The 1883 National Agreement enabled annual World Series play between the NL and the AA. Clubs from both leagues counted annual profits of more than $100,000. Players averaged around $2,000 per season and team owners sought to limit annual salaries.
The Brotherhood of Professional Base Ball Players was strongly against the sale of base ball players from one club to another.
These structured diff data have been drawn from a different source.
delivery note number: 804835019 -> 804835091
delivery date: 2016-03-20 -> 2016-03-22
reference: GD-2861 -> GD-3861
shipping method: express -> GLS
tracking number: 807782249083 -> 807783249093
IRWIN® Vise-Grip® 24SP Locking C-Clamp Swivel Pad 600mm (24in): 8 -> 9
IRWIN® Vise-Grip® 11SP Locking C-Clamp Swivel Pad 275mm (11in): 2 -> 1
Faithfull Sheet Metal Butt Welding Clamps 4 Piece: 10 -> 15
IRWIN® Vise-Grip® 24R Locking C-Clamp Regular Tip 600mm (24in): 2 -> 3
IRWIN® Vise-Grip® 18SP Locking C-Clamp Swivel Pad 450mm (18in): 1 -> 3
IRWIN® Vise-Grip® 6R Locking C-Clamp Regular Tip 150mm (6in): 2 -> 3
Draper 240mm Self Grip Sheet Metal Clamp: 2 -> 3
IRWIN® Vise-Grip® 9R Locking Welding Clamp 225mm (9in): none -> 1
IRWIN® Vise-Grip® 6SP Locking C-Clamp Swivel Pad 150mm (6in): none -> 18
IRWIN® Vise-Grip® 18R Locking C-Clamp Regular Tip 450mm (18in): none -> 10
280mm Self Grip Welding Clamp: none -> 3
During the 1880s The Chicago team sold King Kelly and John Clarkson to the Boston team for $10,000 each.
Schedules increased from 84 games in 1880 to 132 games in 1889. In fact, the American Association went to a 140 game schedule. In the 2000s MLB plays 162 games per year. In 1889 over 2 million fans attended major league base ball.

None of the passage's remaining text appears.